→ Aim of the exercise: Of all the lines in the entries below, give again exactly those starting at the line containing "- Last updated February 28, 2026·6 min read" and ending at the line containing "2024·6 min read", both ends included, and no others.

→ Recorded information:
■ ■ ■ ■ ■ ■ ■
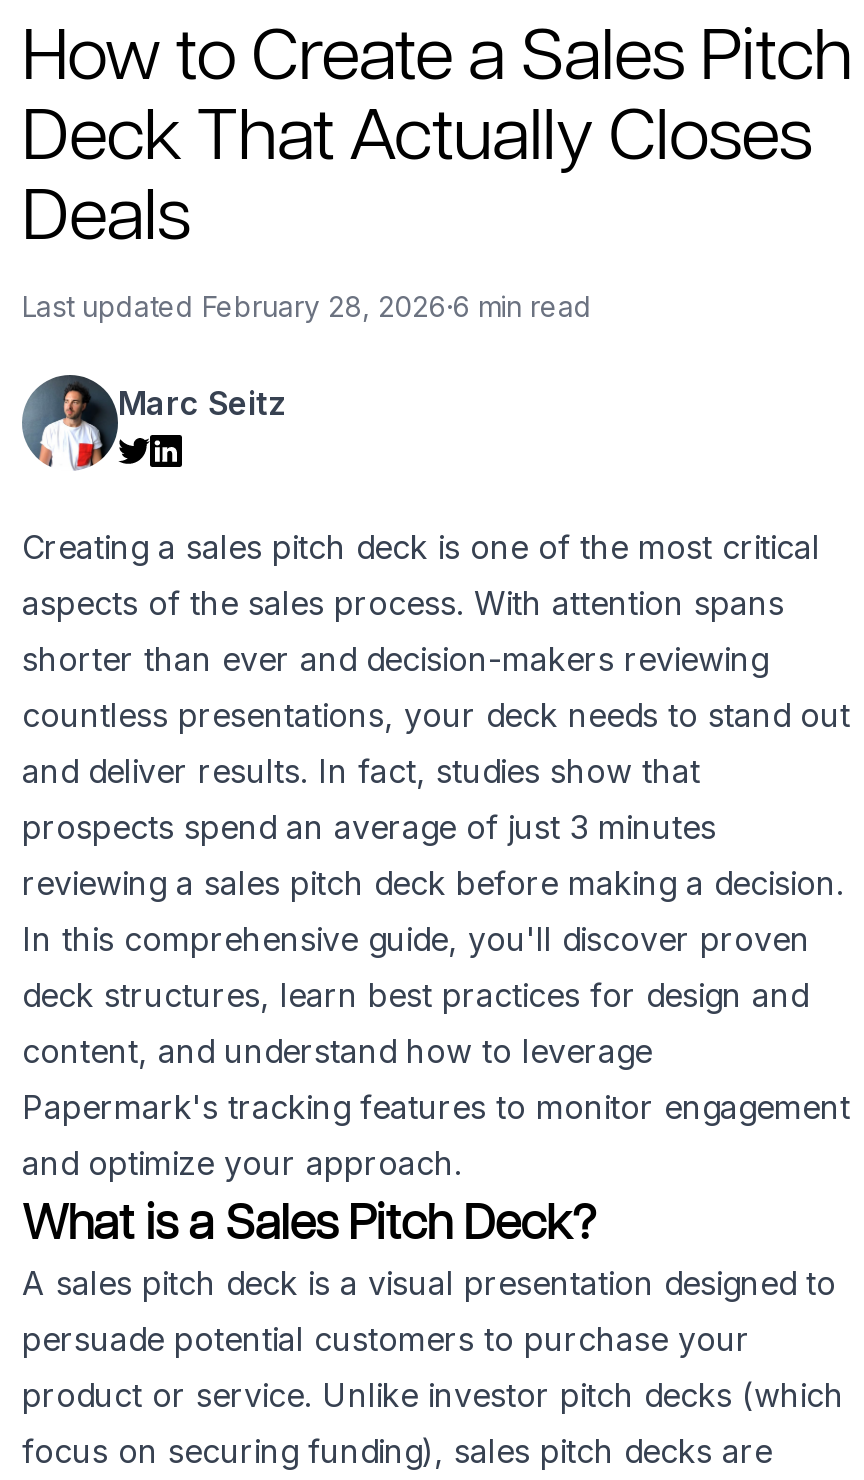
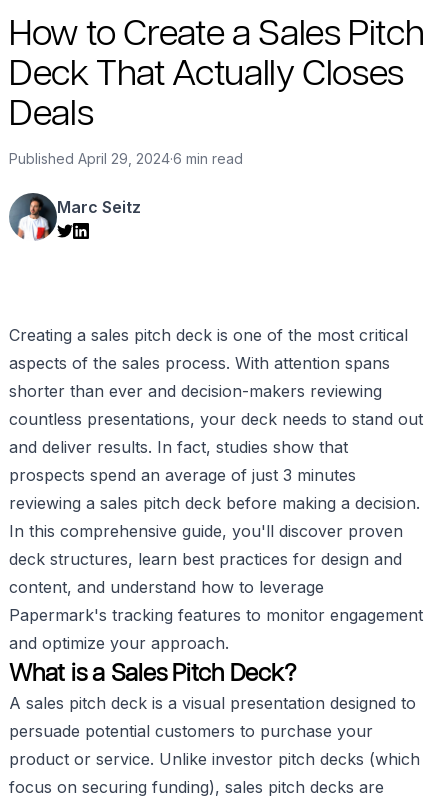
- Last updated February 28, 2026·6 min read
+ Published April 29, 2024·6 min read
■ ■ ■ ■ ■ ■ ■
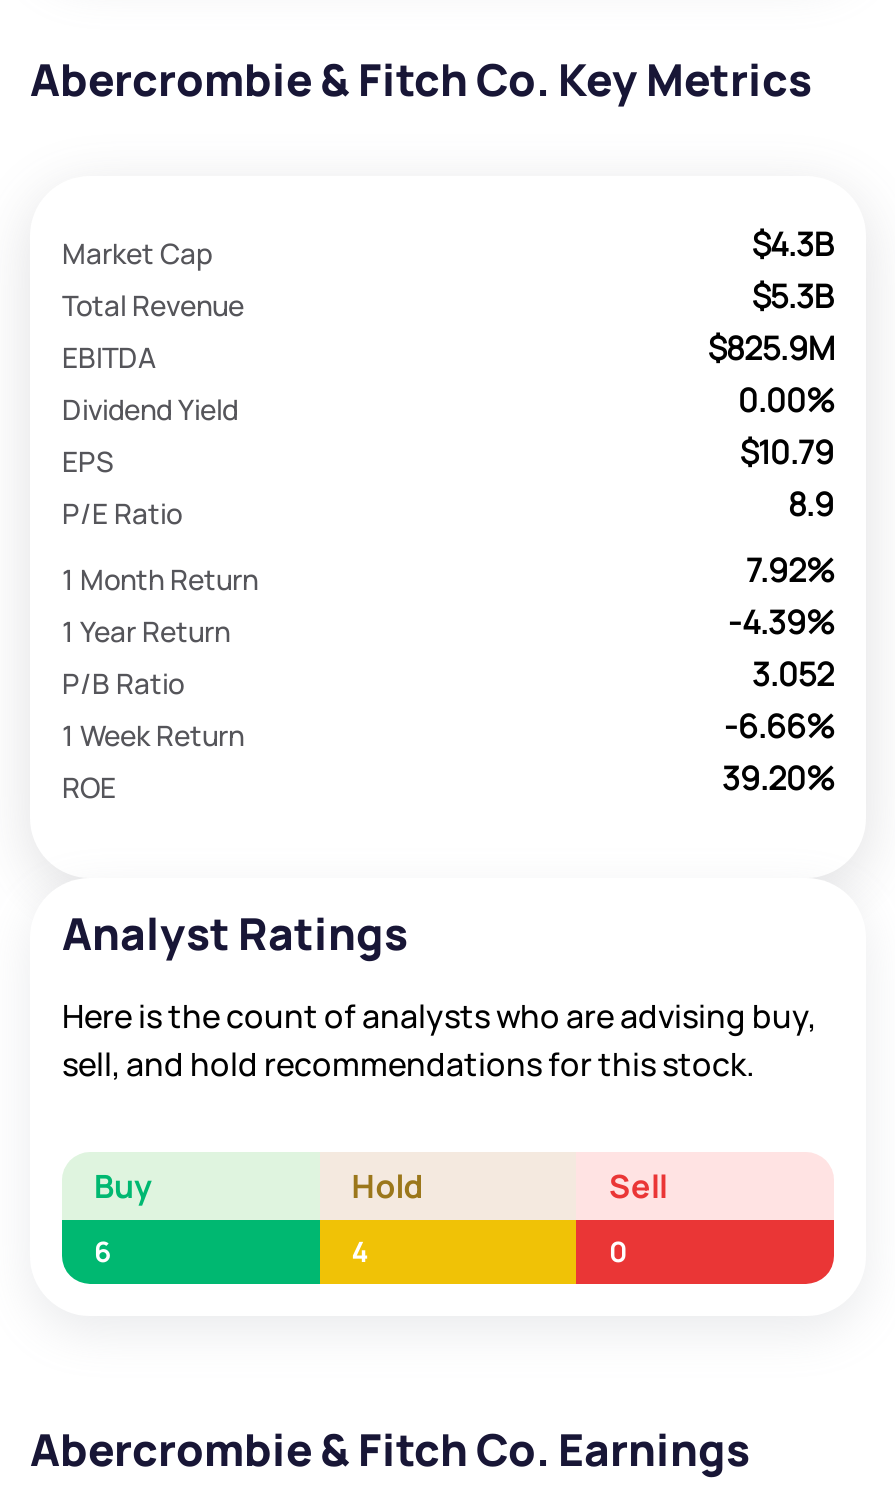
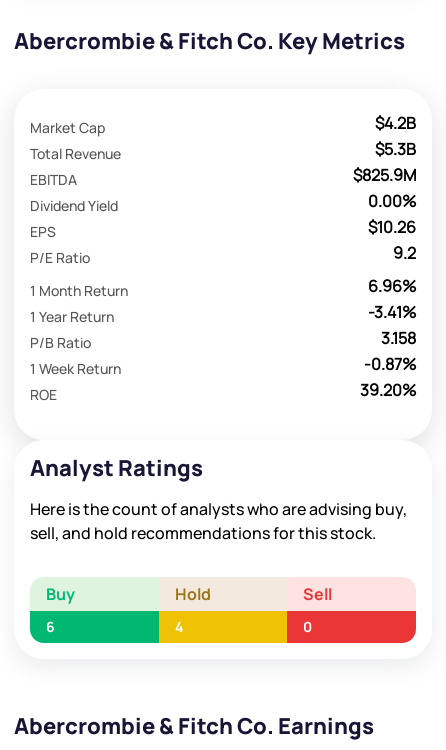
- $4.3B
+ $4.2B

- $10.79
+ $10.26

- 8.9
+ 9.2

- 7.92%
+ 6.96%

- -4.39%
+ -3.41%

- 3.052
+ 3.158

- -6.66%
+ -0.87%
■ ■ ■ ■ ■ ■ ■
→ Expected answer:
- Last updated February 28, 2026·6 min read
+ Published April 29, 2024·6 min read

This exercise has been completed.